Examples
Five practical Apify examples: single URL scrape, full crawler run, dataset retrieval, scheduled actor runs, and task-based scrape jobs.
Example 1: Scrape a Product Page and Extract Structured Data
{
"resource": "actor",
"operation": "scrapeSingleUrl",
"api_token": "{{ credentials.apify_token }}",
"url": "{{ vars.competitor_product_url }}",
"wait_for_selector_css": ".product-price",
"extract_html": false,
"extract_text": true,
"take_screenshot": true,
"screenshot_width": 1280
}
Expected outcome: The success port fires with
text containing the full page text and screenshotBase64 containing a PNG of the page. Connect a DataMapping node to parse out the price and title using regex or string expressions.Example 2: Run a Full Website Crawler Actor and Poll for Completion
// Step 1 — actor/run node
{
"resource": "actor",
"operation": "run",
"api_token": "{{ credentials.apify_token }}",
"actor_id": "apify/website-content-crawler",
"memory_mb": 1024,
"timeout_seconds": 600,
"input_json": "{\"startUrls\":[{\"url\":\"{{ vars.target_website }}\"}],\"maxCrawlDepth\":3,\"maxCrawlPages\":200}"
}
// Step 2 — Delay node (30 seconds)
// Step 3 — actorRun/getRun node (loop until status !== "RUNNING")
{
"resource": "actorRun",
"operation": "getRun",
"api_token": "{{ credentials.apify_token }}",
"run_id": "{{ nodes.step1.id }}"
}
Expected outcome: After the loop exits with
status = "SUCCEEDED", route to dataset/getItems using defaultDatasetId from the run object to retrieve all crawled pages.Example 3: Get Items from a Completed Dataset Run
{
"resource": "dataset",
"operation": "getItems",
"api_token": "{{ credentials.apify_token }}",
"dataset_id": "{{ vars.dataset_id }}",
"clean": true,
"limit": 100,
"offset": 0,
"fields": "title,price,url,sku"
}
Expected outcome: The success port returns an
items array of up to 100 objects, each containing only the four requested fields. Feed this into a Loop node to process each product record individually.Example 4: Schedule Actor Runs and Process Results
// Triggered by ScheduledTrigger (daily 06:00)

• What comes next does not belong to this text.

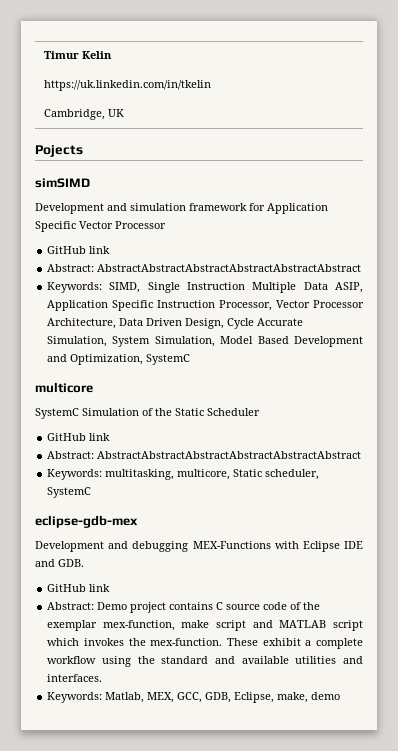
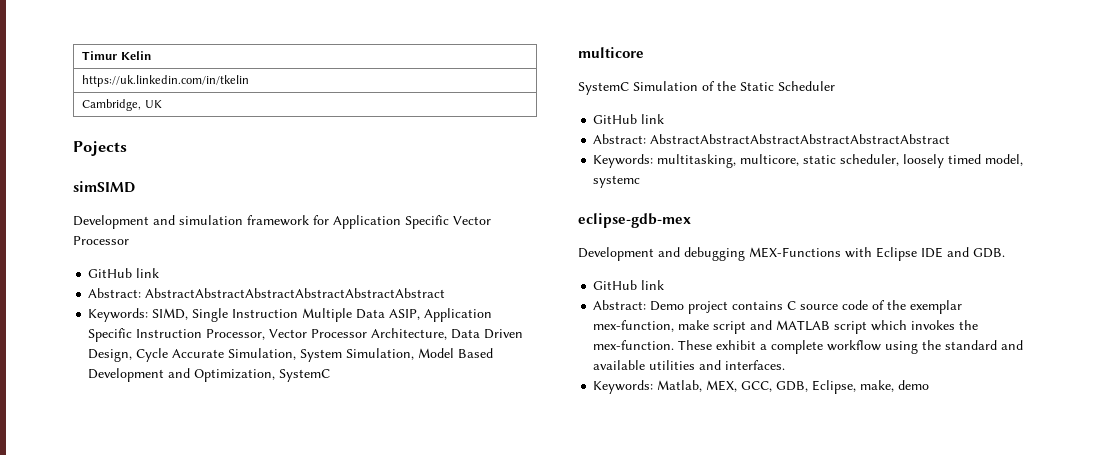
[233,469,320,480] [47,487,92,498] Static scheduler, SystemC -> [803,154,1024,168] [593,175,641,188] static scheduler, loosely timed model, systemc

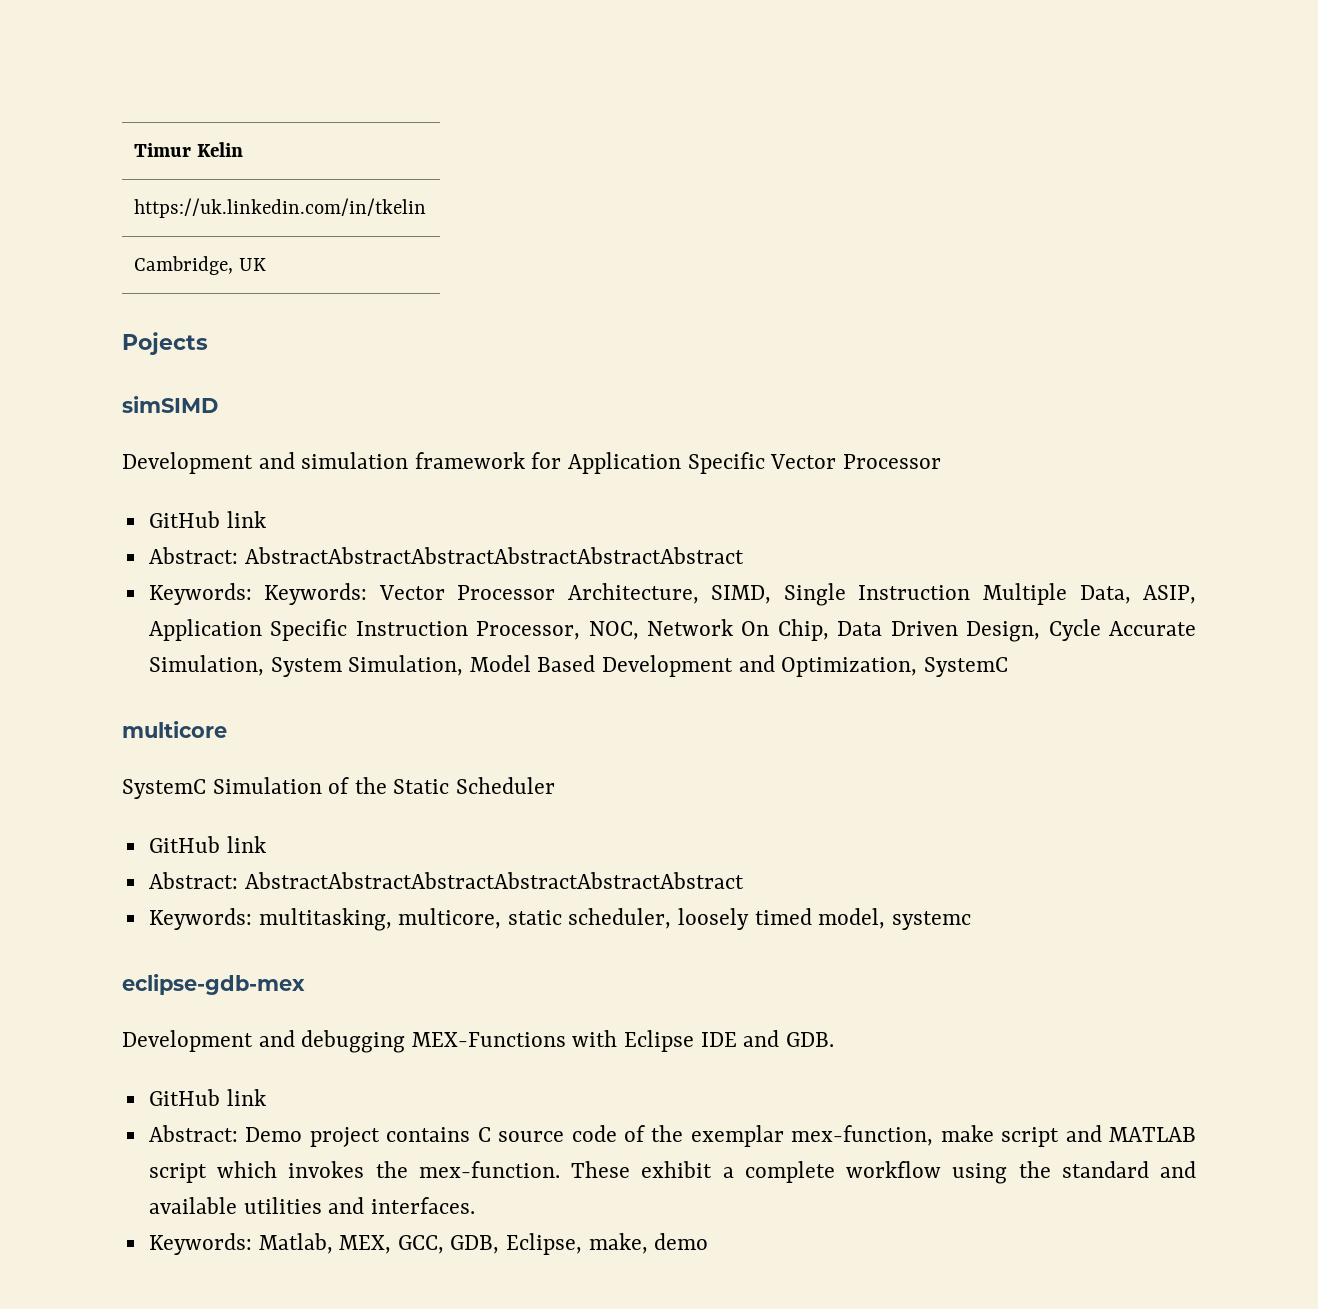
(149, 315) none -> [264,583,699,605] Keywords: Vector Processor Architecture,
[356,309,386,319] Data -> [1079,585,1131,604] Data,
[269,328,448,340] Vector Processor Architecture, -> [588,619,829,641] NOC, Network On Chip,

// Apify node — actor/runAndGetDatasetItems
{
"resource": "actor",
"operation": "runAndGetDatasetItems",
"api_token": "{{ credentials.apify_token }}",
"actor_id": "apify/cheerio-scraper",
"memory_mb": 512,
"timeout_seconds": 300,
"max_items": 500,
"input_json": "{\"startUrls\":[{\"url\":\"{{ vars.pricing_page }}\"}],\"pageFunction\":\"async ({ $, request }) => ({ product: $('h1').text(), price: $('.price').text(), url: request.url })\"}"
}
// Loop node over items array
// → IfCondition: items[i].price !== vars.last_known_prices[items[i].product]
// → MongoDB/insertOne to record price change with timestamp
Expected outcome: Each morning, fresh pricing data is collected and only changed prices are written to MongoDB, building a historical price change log for analytics.
Example 5: Use actorTask for Pre-configured Scrape Jobs
{
"resource": "actorTask",
"operation": "runAndGetDatasetItems",
"api_token": "{{ credentials.apify_token }}",
"task_id": "{{ vars.apify_task_id }}",
"max_items": 200
}
// Override task input for this specific run only (optional):
{
"resource": "actorTask",
"operation": "runAndGetDatasetItems",
"api_token": "{{ credentials.apify_token }}",
"task_id": "{{ vars.apify_task_id }}",
"input_json": "{\"startDate\":\"{{ vars.report_start_date }}\",\"endDate\":\"{{ vars.report_end_date }}\"}",
"max_items": 1000
}
Expected outcome: The task runs with its saved actor configuration. The first variant uses the saved input as-is. The second variant passes a date range override — useful for parameterised report generation without exposing full actor configuration details to the workflow.